L'UE ordonne aux Balkans occidentaux de normaliser d'urgence les rapports si vous voulez bénéficier du paquet de 6 milliards d'euros

L'Union européenne a ordonné aux pays des Balkans occidentaux qu'ils n'aient plus le temps d'attendre que les rapports entre eux se normalisent, mais qu'ils le fassent bientôt, pour profiter du plan de croissance économique approuvé par la Commission européenne le 8 novembre. Ainsi, lors d'un débat à Bruxelles consacré [...]
L'Union européenne a ordonné aux pays des Balkans occidentaux qu'ils n'aient plus le temps d'attendre que les rapports entre eux se normalisent, mais qu'ils le fassent bientôt, pour profiter du plan de croissance économique approuvé par la Commission européenne le 8 novembre.
Ainsi dit lors d'un débat à Bruxelles consacré Le processus d'élargissement organisé par les Micts” de l'Europe.
Le plan de croissance économique des pays des Balkans occidentaux prévoit un vaste programme d'aide financière de 6 milliards d'euros pour la période allant de 2024 à 2027. Selon le plan, à partir de ce montant, jusqu'à 2 milliards d'euros seraient des aides non-retour, tandis que 4 milliards sous forme de prêts favorables ou d'investissements en capital.
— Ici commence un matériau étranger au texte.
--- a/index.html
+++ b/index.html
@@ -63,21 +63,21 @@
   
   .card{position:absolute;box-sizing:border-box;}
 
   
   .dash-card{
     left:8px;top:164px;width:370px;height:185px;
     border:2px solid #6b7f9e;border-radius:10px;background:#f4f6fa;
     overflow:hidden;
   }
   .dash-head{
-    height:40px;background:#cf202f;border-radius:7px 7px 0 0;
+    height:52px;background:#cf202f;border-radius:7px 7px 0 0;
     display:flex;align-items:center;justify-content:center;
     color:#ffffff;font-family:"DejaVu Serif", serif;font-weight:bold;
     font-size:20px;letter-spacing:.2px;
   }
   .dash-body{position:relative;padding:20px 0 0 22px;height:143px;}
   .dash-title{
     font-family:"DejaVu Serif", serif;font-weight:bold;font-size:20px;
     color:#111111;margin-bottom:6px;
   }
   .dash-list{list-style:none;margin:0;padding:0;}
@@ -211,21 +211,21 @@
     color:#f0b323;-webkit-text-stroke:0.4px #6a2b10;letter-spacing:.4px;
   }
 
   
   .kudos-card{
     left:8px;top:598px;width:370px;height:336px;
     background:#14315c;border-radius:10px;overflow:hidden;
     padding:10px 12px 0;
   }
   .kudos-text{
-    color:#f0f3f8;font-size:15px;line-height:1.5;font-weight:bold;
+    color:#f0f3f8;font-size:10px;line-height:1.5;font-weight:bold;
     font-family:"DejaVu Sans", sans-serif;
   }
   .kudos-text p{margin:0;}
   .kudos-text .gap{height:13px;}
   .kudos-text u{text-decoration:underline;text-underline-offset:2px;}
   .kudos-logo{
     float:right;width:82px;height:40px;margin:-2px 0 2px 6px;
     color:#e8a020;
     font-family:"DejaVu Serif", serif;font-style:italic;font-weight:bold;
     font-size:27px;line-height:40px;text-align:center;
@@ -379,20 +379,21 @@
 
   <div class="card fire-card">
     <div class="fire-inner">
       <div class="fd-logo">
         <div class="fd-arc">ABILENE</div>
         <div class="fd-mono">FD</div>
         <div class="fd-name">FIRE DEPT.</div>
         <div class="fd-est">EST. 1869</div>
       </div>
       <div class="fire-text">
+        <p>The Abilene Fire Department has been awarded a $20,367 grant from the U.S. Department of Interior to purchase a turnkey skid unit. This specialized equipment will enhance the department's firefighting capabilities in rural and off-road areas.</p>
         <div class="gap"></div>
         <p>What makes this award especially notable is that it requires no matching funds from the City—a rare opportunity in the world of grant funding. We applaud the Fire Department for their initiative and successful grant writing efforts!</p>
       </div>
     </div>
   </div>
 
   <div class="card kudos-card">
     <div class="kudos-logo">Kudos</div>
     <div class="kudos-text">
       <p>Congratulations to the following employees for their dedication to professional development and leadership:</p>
Une partie de ces moyens financiers pourrait être alimentée par des paiements directs aux budgets des pays de la région qui seront utilisés à cette fin.
Miroslav Lajcak, envoyé spécial de l'UE pour le dialogue entre le Kosovo et la Serbie, ambassadeur des États-Unis à Belgrade Christopher Hill, directeur général de l'élargissement de la Commission européenne Jan Coopman et de nombreux autres participants ont également participé au débat.
Coopman a déclaré que l'objectif de l'UE est d'intégrer autant de pays de la région que possible avant même de devenir membres de l'UE, y compris l'intégration dans le marché intérieur de l'Union européenne.
Des ministres de plusieurs pays de la région ont également participé à la réunion. Ils ont soutenu l'idée d'une intégration progressive avant l'intégration formelle de l'UE, mais ils ne sont pas considérés comme une alternative à l'adhésion.
Pour y parvenir, la région doit surmonter des problèmes ouverts. Nous ne pouvons accepter les endroits qui ont empoisonné les rapports”, a déclaré Coopman, citant des questions ouvertes sur les frontières.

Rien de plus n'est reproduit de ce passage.